Keyword search on "span": report each line of the records that contains it.

--- PROVIDED DATA ---

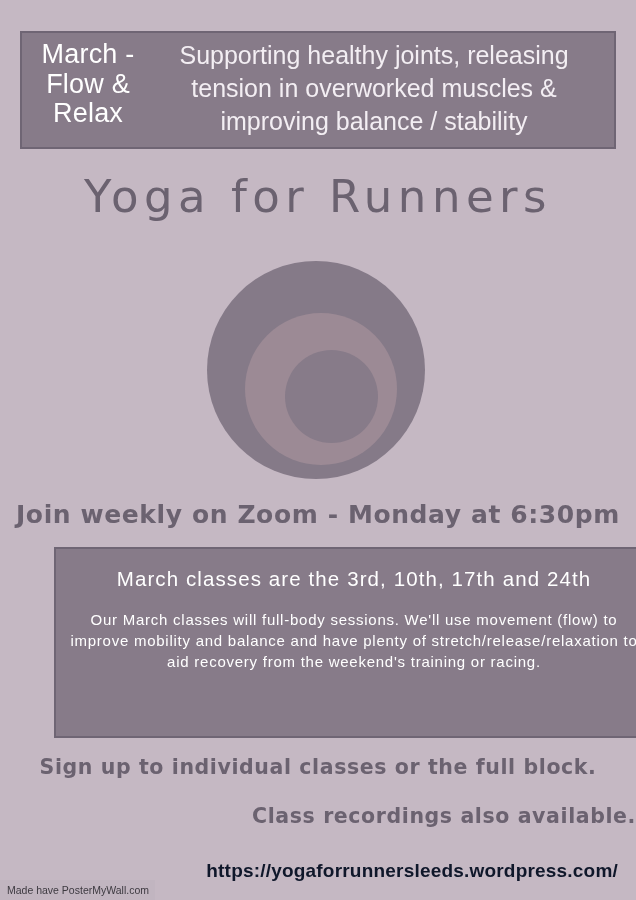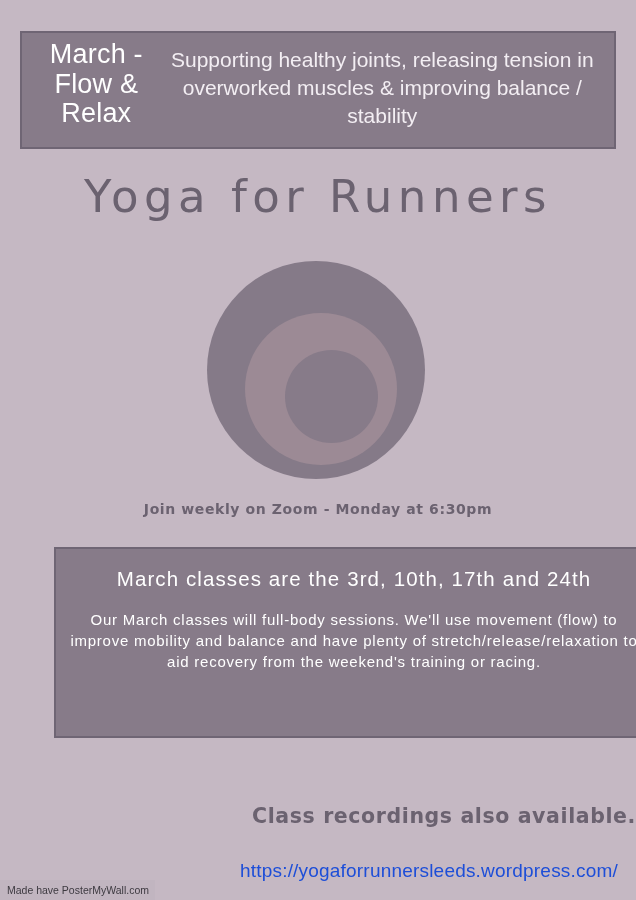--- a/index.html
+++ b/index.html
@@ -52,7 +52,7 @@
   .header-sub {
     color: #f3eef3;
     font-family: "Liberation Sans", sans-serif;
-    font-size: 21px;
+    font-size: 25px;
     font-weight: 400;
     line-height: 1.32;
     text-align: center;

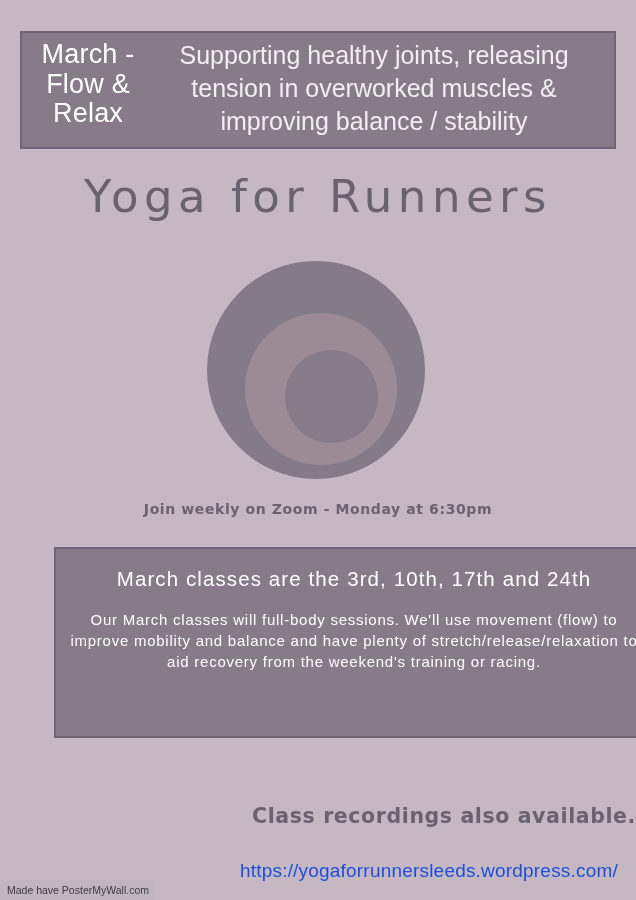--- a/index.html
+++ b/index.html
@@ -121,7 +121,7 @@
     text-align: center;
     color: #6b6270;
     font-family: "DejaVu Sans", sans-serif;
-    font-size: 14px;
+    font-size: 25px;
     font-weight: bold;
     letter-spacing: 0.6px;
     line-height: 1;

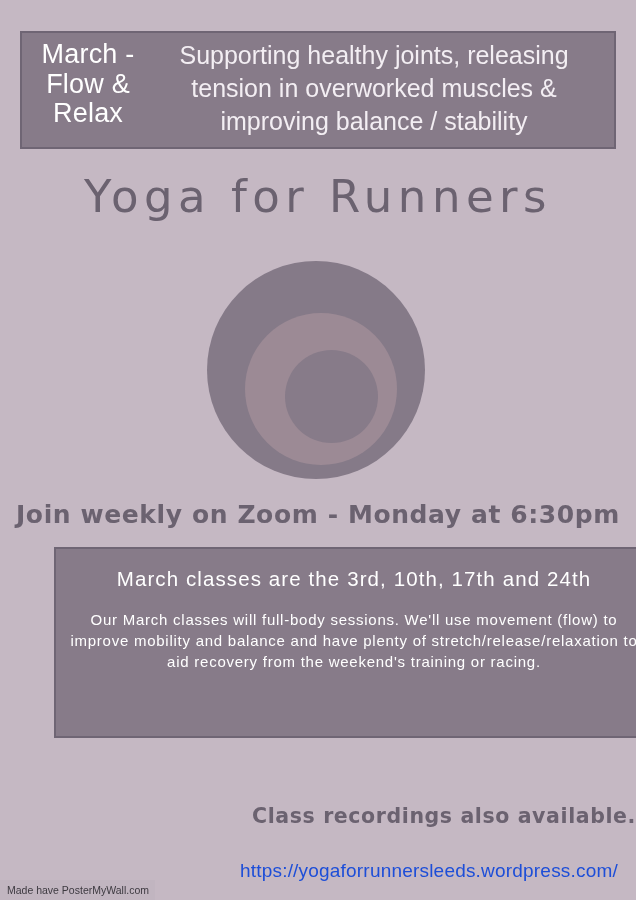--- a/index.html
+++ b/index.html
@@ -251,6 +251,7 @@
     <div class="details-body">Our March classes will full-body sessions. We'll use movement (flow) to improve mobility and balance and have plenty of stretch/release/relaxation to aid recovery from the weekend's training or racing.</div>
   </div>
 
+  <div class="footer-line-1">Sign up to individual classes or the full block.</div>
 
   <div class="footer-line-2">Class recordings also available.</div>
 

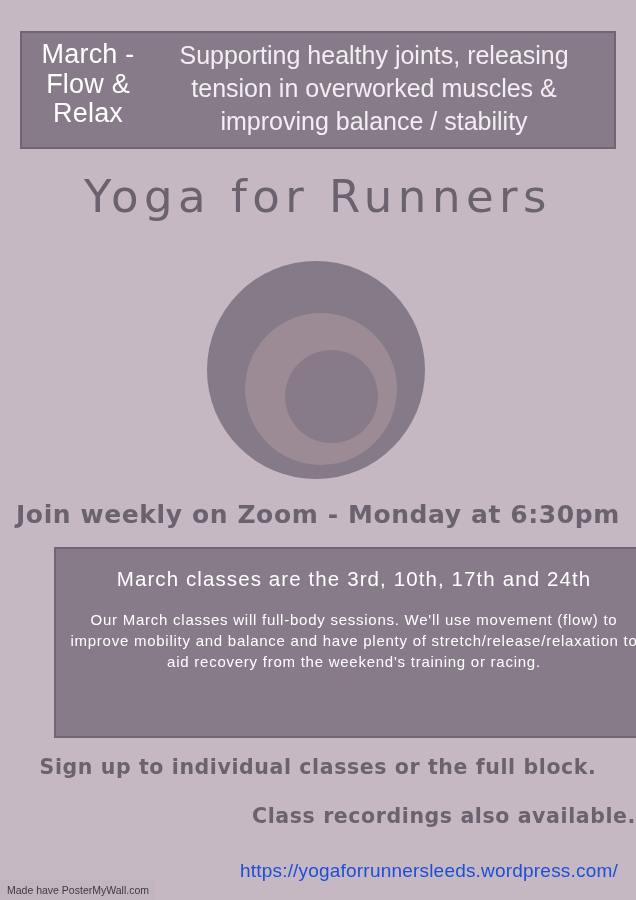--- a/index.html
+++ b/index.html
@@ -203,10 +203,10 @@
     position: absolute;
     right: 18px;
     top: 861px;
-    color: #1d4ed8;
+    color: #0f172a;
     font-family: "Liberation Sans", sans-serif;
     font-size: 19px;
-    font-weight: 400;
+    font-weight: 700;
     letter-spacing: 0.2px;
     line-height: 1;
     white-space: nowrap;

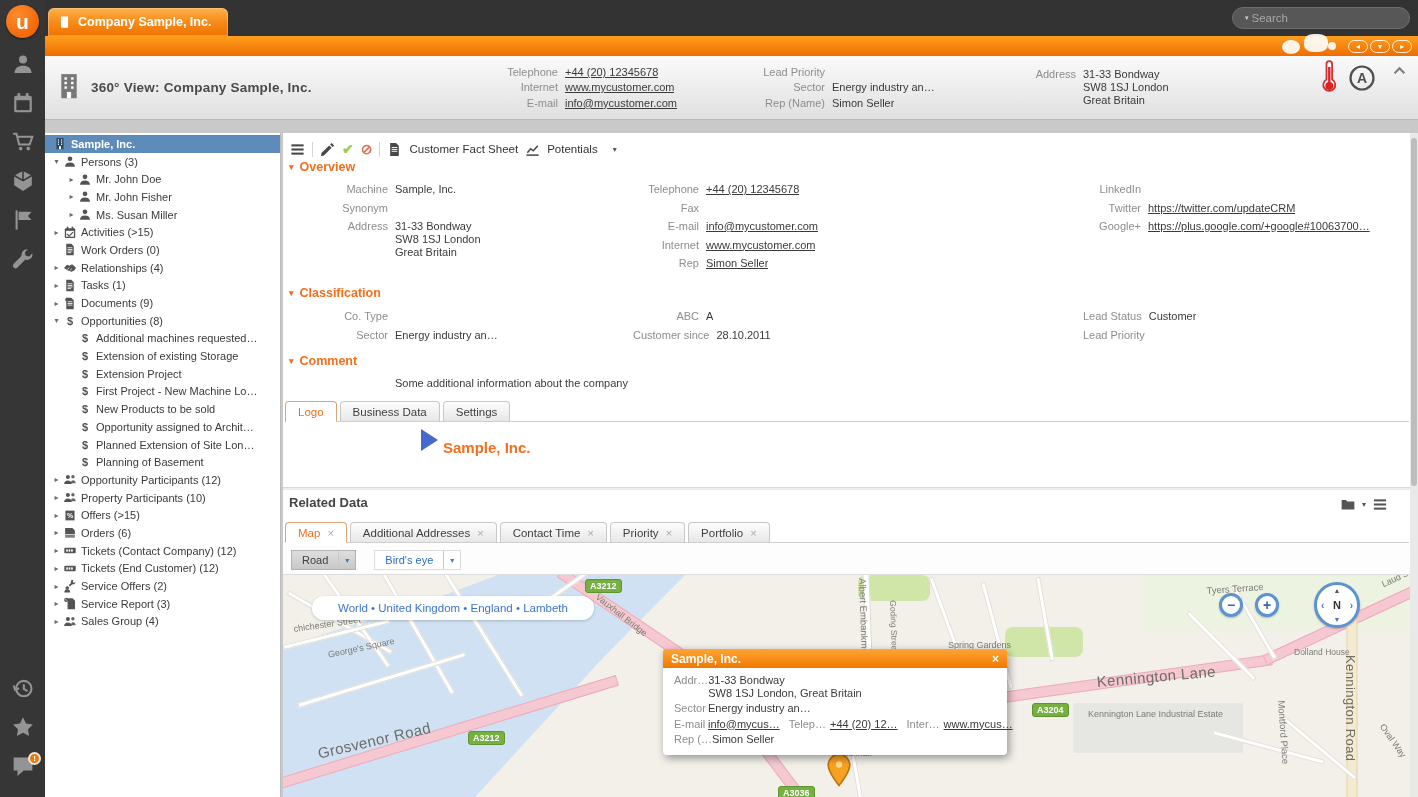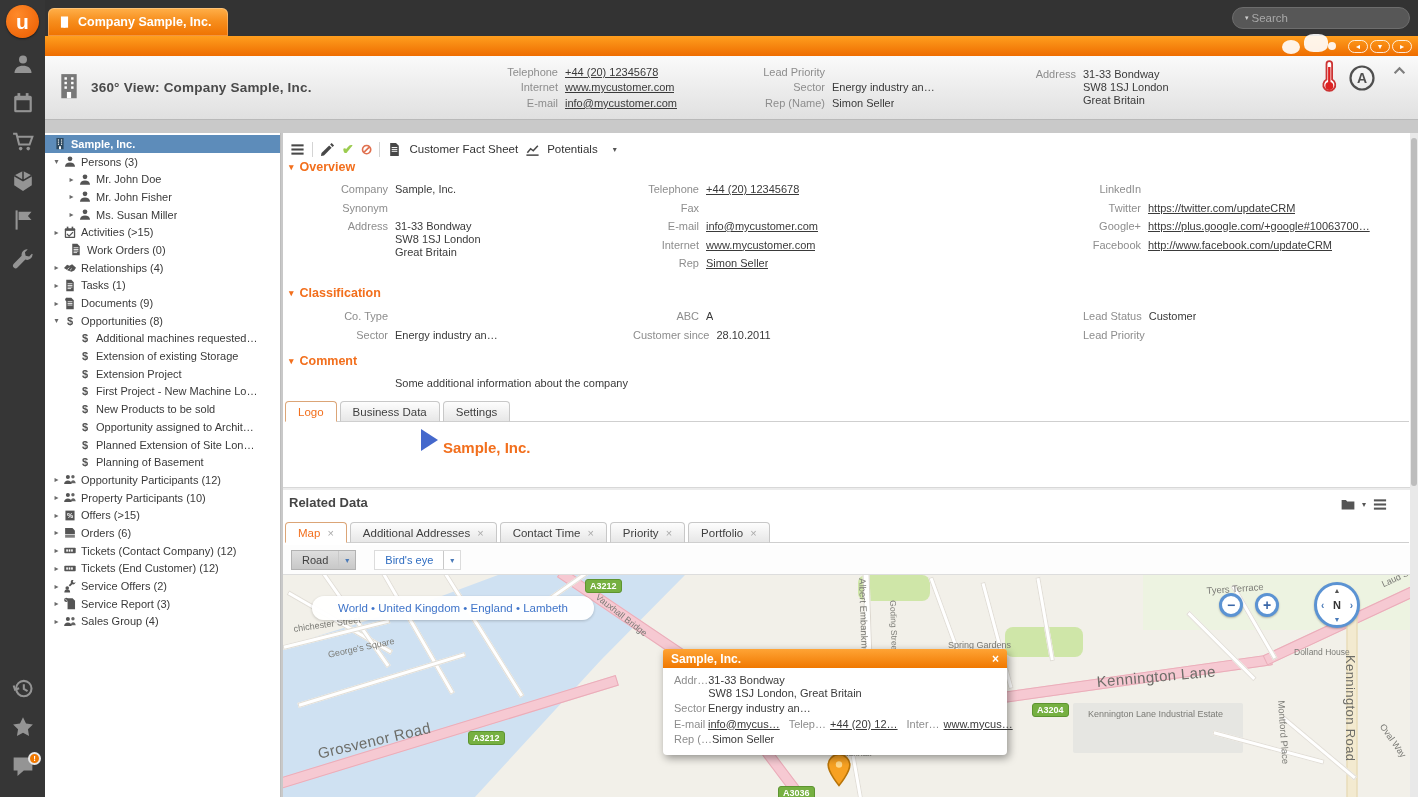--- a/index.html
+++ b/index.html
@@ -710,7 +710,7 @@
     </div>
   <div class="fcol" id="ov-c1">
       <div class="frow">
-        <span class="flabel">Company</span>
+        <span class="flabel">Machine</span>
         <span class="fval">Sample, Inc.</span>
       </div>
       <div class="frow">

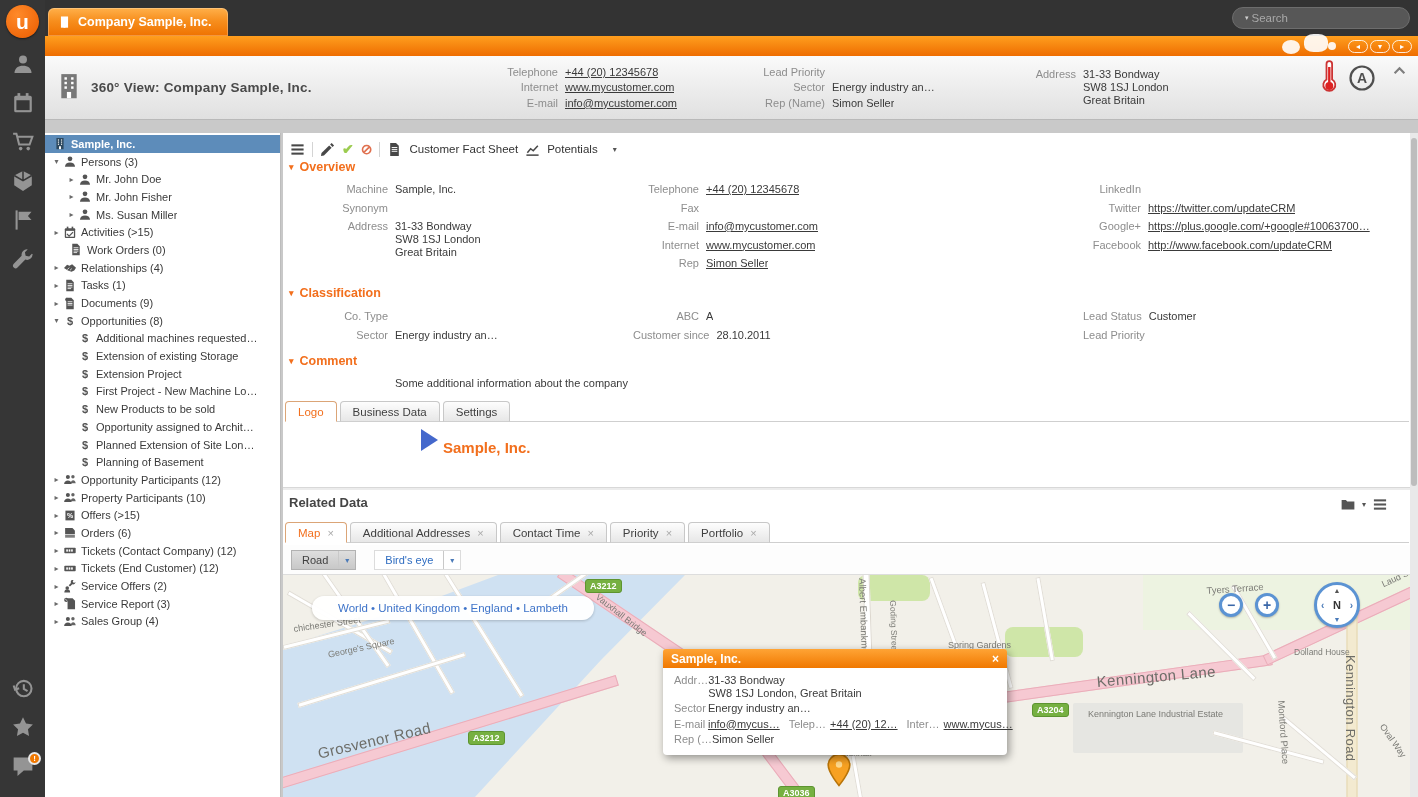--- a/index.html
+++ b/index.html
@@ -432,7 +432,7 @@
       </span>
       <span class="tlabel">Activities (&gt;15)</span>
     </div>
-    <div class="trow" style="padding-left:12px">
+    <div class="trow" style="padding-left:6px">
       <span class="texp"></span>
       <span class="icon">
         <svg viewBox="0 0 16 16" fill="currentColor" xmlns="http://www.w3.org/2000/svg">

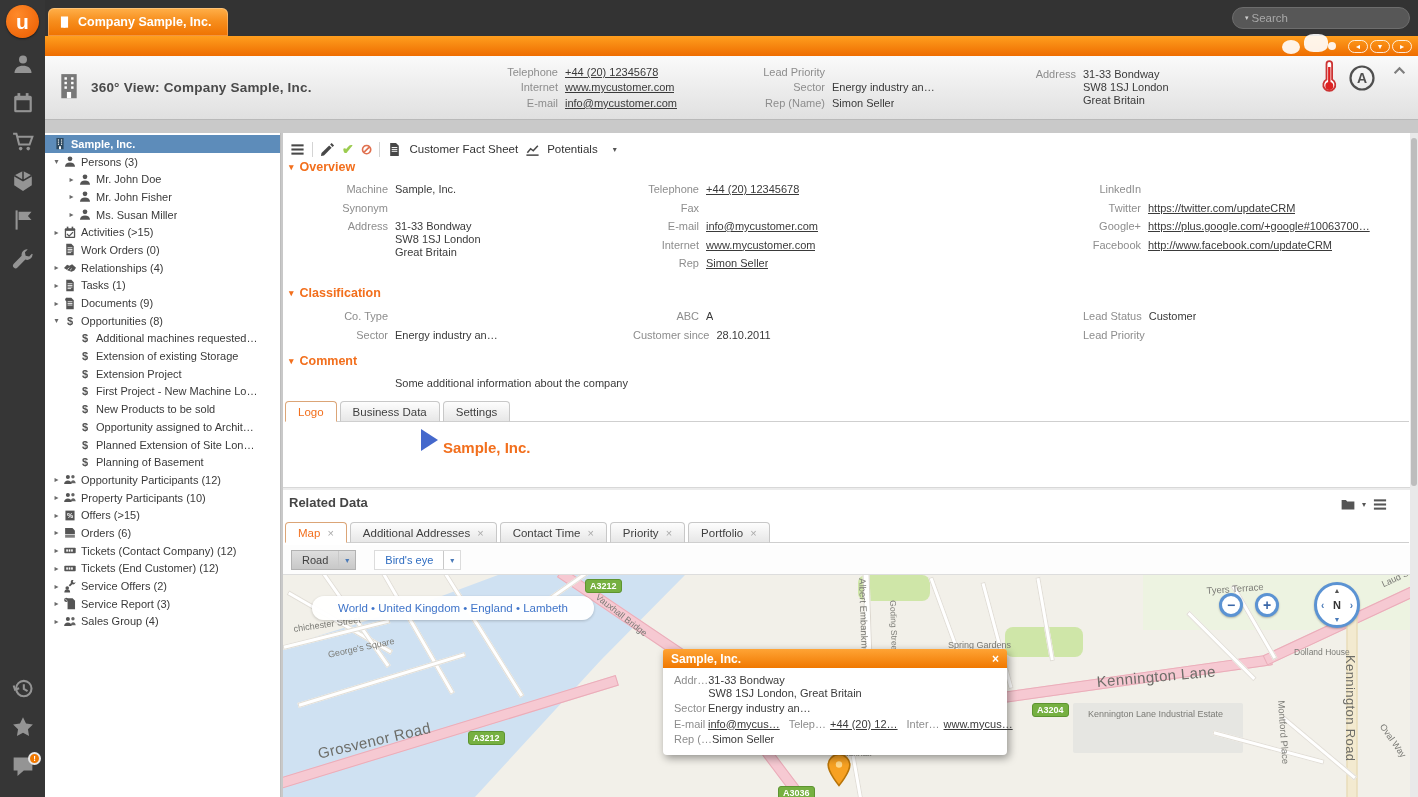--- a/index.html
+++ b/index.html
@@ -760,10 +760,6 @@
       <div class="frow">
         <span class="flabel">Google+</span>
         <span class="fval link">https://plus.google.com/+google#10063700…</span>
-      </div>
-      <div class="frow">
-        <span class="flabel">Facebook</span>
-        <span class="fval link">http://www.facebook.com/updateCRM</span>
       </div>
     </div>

---

ANSWER SECTION:
-        <span class="flabel">Company</span>
+        <span class="flabel">Machine</span>
         <span class="fval">Sample, Inc.</span>
       </span>
       <span class="tlabel">Activities (&gt;15)</span>
       <span class="texp"></span>
       <span class="icon">
         <span class="flabel">Google+</span>
         <span class="fval link">https://plus.google.com/+google#10063700…</span>
-        <span class="flabel">Facebook</span>
-        <span class="fval link">http://www.facebook.com/updateCRM</span>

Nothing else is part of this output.